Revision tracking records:
• • •

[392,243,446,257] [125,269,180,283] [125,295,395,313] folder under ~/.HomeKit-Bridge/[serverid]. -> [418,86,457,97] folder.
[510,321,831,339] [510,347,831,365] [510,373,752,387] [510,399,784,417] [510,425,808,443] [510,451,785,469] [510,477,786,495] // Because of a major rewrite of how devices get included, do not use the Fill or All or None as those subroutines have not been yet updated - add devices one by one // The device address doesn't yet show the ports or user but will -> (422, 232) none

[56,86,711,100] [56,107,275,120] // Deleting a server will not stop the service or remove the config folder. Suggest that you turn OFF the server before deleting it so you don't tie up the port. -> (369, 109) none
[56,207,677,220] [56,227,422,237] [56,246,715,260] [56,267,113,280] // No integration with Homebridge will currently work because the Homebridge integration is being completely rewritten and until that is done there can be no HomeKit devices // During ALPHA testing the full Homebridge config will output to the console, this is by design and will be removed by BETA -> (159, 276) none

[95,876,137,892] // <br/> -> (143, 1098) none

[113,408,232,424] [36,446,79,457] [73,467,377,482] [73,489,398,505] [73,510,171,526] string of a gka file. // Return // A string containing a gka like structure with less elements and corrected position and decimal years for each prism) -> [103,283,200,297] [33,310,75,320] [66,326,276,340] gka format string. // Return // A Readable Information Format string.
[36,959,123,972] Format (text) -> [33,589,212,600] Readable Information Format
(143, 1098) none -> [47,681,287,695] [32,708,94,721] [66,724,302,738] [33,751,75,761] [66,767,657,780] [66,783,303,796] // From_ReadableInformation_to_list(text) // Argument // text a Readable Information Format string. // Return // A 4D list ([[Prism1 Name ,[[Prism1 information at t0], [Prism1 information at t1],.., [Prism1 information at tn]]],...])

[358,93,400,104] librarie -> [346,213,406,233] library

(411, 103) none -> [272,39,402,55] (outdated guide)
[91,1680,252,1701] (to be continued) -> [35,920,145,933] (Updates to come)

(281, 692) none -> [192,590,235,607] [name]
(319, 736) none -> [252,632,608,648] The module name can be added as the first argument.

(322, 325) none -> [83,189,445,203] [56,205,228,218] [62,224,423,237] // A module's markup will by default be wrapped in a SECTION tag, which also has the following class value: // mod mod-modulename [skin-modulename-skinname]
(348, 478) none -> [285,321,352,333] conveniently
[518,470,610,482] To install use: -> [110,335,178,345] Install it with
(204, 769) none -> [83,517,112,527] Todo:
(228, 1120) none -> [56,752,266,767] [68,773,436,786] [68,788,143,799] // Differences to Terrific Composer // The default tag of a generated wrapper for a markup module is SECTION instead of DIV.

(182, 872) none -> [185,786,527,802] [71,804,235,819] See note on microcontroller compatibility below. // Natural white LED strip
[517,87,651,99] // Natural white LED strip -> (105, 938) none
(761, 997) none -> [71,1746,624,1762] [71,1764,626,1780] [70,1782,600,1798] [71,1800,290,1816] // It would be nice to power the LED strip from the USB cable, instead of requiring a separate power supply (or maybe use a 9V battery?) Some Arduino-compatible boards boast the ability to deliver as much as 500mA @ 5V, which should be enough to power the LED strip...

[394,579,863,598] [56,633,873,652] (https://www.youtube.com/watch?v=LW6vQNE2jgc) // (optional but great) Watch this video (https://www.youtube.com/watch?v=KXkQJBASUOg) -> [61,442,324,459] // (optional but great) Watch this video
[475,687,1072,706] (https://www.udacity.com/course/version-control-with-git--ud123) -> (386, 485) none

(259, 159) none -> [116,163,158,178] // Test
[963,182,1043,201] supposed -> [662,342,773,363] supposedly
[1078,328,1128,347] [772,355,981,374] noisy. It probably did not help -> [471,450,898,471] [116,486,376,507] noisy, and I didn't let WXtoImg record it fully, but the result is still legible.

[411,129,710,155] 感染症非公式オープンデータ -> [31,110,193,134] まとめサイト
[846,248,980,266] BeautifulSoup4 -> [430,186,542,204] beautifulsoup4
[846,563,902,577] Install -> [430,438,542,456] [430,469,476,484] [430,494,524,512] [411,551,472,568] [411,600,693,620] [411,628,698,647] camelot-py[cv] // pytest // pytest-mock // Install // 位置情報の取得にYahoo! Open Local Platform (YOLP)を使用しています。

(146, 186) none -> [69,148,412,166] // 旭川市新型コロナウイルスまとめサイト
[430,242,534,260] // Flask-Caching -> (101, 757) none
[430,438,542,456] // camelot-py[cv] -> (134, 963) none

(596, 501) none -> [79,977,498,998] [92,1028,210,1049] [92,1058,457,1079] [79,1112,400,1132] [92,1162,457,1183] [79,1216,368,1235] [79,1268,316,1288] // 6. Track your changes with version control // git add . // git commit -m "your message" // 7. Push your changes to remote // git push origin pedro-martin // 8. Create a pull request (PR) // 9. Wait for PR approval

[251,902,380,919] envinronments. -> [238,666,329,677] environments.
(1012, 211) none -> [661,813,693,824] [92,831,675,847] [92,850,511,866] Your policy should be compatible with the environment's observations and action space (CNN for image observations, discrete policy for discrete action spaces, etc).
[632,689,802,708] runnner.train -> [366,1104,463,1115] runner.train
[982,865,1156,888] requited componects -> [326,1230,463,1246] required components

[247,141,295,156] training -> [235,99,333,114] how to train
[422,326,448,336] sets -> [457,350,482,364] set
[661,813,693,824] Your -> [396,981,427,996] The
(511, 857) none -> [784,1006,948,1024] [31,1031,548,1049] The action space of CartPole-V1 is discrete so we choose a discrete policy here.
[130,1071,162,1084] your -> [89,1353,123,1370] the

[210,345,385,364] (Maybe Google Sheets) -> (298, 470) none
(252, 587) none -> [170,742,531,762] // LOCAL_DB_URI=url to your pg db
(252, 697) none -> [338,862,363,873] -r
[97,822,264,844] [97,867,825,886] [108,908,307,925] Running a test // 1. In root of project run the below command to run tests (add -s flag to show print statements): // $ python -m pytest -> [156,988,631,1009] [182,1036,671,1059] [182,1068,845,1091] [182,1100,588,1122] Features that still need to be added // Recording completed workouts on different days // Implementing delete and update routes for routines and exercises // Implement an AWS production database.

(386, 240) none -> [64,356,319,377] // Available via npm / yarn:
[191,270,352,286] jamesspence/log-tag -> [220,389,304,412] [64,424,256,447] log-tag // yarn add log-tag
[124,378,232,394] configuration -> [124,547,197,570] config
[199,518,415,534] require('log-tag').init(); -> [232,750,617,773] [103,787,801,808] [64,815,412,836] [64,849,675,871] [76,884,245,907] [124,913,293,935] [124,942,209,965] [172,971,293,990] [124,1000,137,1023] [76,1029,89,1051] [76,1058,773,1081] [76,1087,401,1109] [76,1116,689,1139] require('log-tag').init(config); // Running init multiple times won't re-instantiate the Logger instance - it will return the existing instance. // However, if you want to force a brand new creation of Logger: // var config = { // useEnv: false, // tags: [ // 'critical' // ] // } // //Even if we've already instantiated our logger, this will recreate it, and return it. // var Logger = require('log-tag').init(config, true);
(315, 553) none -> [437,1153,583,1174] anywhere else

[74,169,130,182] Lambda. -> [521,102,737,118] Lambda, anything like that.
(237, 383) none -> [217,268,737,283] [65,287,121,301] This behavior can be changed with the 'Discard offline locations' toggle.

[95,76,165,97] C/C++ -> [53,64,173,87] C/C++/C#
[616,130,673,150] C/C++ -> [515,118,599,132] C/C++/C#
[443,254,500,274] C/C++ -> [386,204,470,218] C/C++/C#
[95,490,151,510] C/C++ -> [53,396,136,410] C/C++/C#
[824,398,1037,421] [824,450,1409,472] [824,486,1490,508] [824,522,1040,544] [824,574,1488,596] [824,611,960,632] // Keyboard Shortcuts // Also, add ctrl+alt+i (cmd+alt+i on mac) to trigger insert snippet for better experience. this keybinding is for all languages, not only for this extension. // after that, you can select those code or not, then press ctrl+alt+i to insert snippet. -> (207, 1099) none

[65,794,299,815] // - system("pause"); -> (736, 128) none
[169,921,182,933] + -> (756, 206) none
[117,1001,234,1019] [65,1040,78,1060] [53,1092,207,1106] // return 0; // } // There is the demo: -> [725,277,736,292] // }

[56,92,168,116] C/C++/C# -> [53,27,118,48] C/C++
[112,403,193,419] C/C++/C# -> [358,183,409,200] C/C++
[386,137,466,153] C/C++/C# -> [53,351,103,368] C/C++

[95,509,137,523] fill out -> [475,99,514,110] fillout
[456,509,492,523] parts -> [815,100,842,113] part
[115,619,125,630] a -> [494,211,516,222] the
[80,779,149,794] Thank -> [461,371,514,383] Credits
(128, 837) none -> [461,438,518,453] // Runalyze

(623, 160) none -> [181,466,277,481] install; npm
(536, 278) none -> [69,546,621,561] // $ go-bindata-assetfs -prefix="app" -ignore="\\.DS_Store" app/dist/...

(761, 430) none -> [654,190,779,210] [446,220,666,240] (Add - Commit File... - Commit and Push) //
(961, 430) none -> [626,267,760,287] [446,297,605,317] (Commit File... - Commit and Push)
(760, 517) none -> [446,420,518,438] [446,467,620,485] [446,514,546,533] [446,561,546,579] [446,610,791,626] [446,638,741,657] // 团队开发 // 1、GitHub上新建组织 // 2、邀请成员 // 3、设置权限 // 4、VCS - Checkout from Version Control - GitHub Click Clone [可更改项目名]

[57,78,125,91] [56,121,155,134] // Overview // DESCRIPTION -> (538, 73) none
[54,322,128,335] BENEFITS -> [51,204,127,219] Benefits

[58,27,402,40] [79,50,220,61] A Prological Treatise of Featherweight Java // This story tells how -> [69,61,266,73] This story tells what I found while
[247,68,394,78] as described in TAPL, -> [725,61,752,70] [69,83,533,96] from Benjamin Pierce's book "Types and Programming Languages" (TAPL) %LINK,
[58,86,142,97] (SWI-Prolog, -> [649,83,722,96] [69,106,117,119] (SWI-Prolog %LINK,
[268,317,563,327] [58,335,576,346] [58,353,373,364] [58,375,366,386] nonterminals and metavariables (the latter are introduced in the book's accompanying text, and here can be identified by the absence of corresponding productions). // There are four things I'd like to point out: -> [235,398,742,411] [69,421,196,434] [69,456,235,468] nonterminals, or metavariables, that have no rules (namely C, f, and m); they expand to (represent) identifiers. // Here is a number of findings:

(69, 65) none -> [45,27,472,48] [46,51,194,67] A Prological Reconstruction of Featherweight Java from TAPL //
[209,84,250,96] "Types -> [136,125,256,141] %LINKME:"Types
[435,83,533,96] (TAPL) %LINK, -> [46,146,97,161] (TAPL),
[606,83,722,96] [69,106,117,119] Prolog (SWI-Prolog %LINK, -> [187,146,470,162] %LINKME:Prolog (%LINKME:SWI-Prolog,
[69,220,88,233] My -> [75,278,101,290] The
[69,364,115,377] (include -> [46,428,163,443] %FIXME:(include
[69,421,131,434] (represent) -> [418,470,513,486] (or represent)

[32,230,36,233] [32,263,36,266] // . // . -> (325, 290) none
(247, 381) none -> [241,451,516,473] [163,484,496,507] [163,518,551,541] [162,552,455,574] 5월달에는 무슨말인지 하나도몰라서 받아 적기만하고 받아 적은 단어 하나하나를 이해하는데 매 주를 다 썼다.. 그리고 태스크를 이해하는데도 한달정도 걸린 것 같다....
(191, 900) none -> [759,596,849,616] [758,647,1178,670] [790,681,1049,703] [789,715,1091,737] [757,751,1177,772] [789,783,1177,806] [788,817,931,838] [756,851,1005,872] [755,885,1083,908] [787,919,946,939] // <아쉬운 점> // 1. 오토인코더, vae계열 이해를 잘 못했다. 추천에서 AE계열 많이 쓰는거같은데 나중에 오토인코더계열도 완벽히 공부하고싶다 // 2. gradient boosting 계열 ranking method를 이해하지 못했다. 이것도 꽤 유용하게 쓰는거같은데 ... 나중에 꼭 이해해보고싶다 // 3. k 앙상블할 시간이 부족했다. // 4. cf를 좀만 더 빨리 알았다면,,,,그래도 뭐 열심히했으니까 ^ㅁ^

• • •

> **REQUIRED WORK**: Could you write out, exactly as they stand, only the lines above that begin at the line with "[247,68,394,78] as described" and stop after the line with "[58,86,142,97] (SWI-Prolog, ->"?

> **ANSWER BOX**:
[247,68,394,78] as described in TAPL, -> [725,61,752,70] [69,83,533,96] from Benjamin Pierce's book "Types and Programming Languages" (TAPL) %LINK,
[58,86,142,97] (SWI-Prolog, -> [649,83,722,96] [69,106,117,119] (SWI-Prolog %LINK,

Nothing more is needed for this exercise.